Search:

Binary Data

gawk is a scripting language for text processing. That means, it's best when it runs on text input. Read text as "human readable text": numbers, characters, punctation etc. But gawk can also work with binary data, especially strings including the "nasty" ASCII 0-character which is used in C programs to terminate character strings. Reading binary data is a little bit more difficult.

The following simple script works on any input data, including binary data like executable programs and counts characters, words and lines, similiar to wc.

#!/usr/bin/gawk -f
#

#
# wc.awk - count lines, words and charcters.
#

BEGIN {
	while (getline > 0) {
		lines++;
		chars = chars + length($0) + length(RT);
		words = words + split($0, x, /[[:space:]]+/);
		}

	printf ("%d %d %d\n", lines, words, chars);
	exit (0);
	}

The character counting (chars variable) takes into account that the newline character is significant and must be counted. Hence it adds the length of the "magic variable" RT to the total number of characters (or bytes). Notice that gawk reads still newline terminated lines in this example. But gawk doesn't assume or require that the line's characters are "human readable text".

The way the script above counts words is different from wc's understanding of words, so the result will not match. Additionally the script above counts the last line in the file always with one, regardless if it's terminated with a newline.

Having said this I consider the following two results as equal within the given limitations.

# wc /usr/bin/gawk
   1756   12758  634303 /usr/bin/gawk
# ./wc.awk /usr/bin/gawk
1757 12863 634303

Reading a given number of bytes

Binary data may included any character. There is no control character (a newline) telling that the end of a data record (an input line) is reached. Using a length indicator to tell how much binary data follows is a usual workaround.

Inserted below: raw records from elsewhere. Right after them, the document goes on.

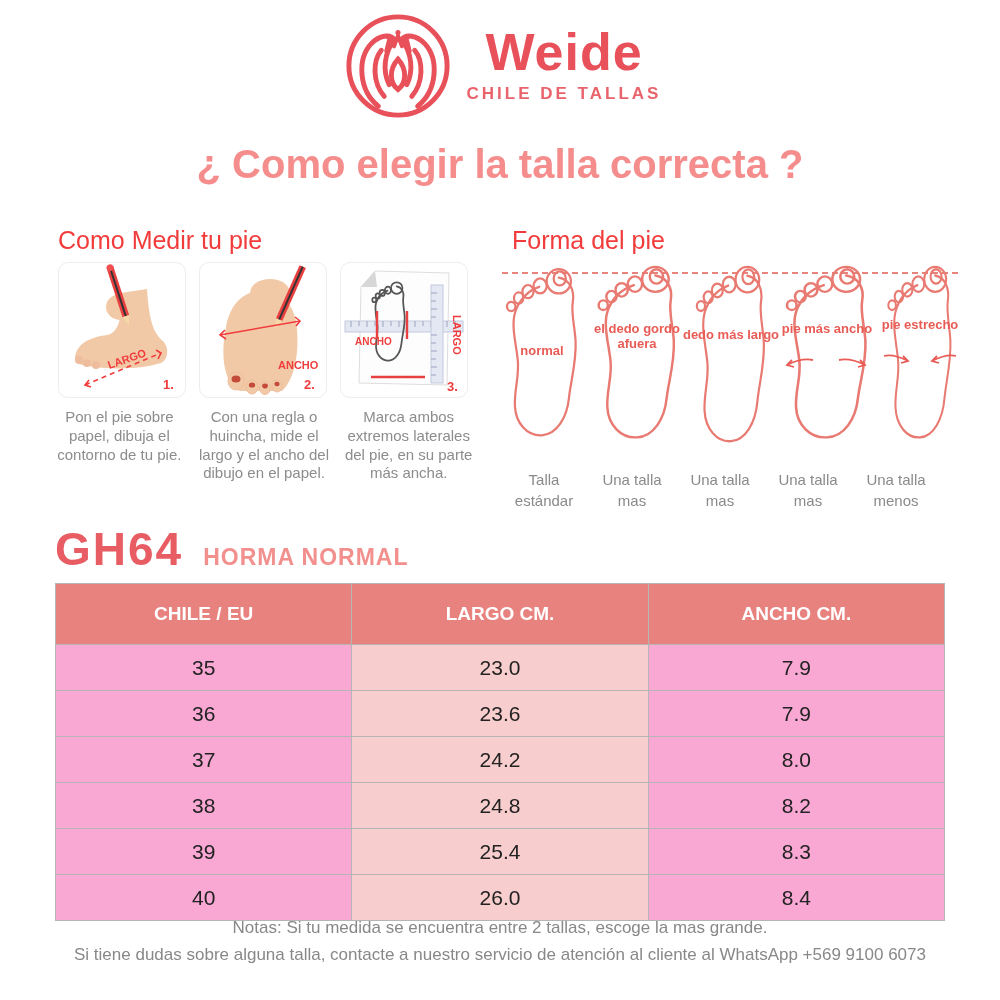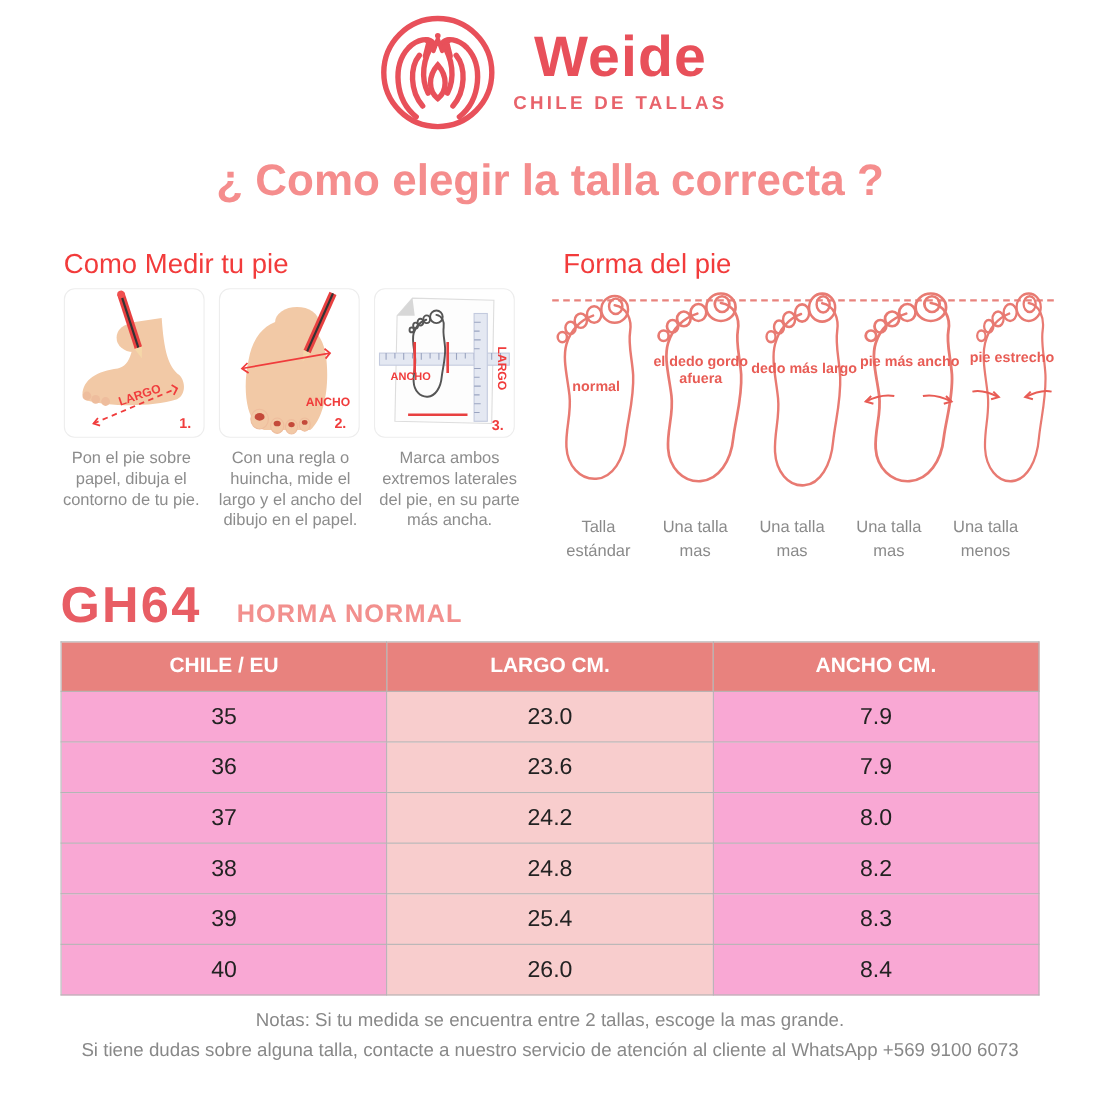--- a/index.html
+++ b/index.html
@@ -27,27 +27,27 @@
 
   
   .feet-dashed-line { position:absolute; top:272px; left:502px; width:456px; border-top:2px dashed #e8837d; }
   .feet-row { position:absolute; top:264px; left:500px; width:458px; display:flex; justify-content:space-between; align-items:flex-start; }
   .foot-card { position:relative; }
   .foot-label { position:absolute; left:-8px; right:-8px; text-align:center; font-size:13px; font-weight:bold; color:#e85c55; line-height:1.15; }
   .feet-captions { position:absolute; top:469px; left:500px; width:458px; display:flex; justify-content:flex-start; }
   .foot-caption { width:88px; text-align:center; font-size:15px; color:#8a8a8a; line-height:1.4; }
 
   
-  .model-row { position:absolute; top:522px; left:55px; display:flex; align-items:baseline; gap:32px;text-align:center; }
+  .model-row { position:absolute; top:522px; left:55px; display:flex; align-items:baseline; gap:20px;text-align:center; }
   .model-code { font-size:46px; font-weight:bold; color:#e85d64; letter-spacing:2px; }
   .model-subtitle { font-size:23px; font-weight:bold; color:#f2908e; letter-spacing:1px; }
 
   
   .size-table { position:absolute; top:583px; left:55px; width:890px; border-collapse:collapse; }
-  .size-table th { background:#e8827e; color:#fff; font-size:19px; font-weight:bold; height:45px; border:1px solid #b5b5b5; }
+  .size-table th { background:#e8827e; color:#fff; font-size:19px; font-weight:bold; height:61px; border:1px solid #b5b5b5; }
   .size-table td { background:#f9a8d4; color:#222; font-size:21px; text-align:center; height:46px; border:1px solid #b5b5b5; }
   .size-table td.col-largo { background:#f8cdcd; }
   .size-table th, .size-table td { width:33.33%; }
 
   
   .notes { position:absolute; top:918px; left:0; width:1000px; text-align:center; color:#888; }
   .note-line1 { font-size:17px; margin-bottom:7px; }
   .note-line2 { font-size:17px; }
 
   svg text { font-family:"Liberation Sans", sans-serif; }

gawk's manpage says that "gawk sets RT to the input text that matched the character or regular expression specified by RS". With this in mind it's not too difficult to read binary data.

#!/usr/bin/gawk -f
#

#
# dd.awk <size> <count> - print <count>*<size> characters from stdin.
#


function readbytes(n,   m, s, line, str) {
	__RS = RS;
#	RS = "\xF1\xF2\x00";
	RS = "\xF1";

	m = n;
	while (m > 0) {
		s = length(__readbuffer);
		if (s == 0) {
			getline __readbuffer;
			if (RT != "")
				__readbuffer = __readbuffer RS;

			if ((s = length(__readbuffer)) == 0)
				break;

			}

		if (s > 0) {
			if (m > s) {
				str = str __readbuffer;
				m = m - s;
				__readbuffer = "";
				}
			else {
				str = str substr(__readbuffer, 1, m);
				__readbuffer = substr(__readbuffer, m+1);
				}
			}
		}

	RS = __RS;
	return (str);
	}

BEGIN {
	size = ARGV[1];
	count = ARGV[2];
	ARGV[1] = ARGV[2] = "";

	bytes = size * count;
	data = readbytes(bytes);

	printf ("%s", data);
	exit (0);
	}

Calling the program with two numeric parameters, size and count, reads size*count bytes from the input (if there are that muc characters in the input) and prints them to stdout. This is (very) basically what dd does.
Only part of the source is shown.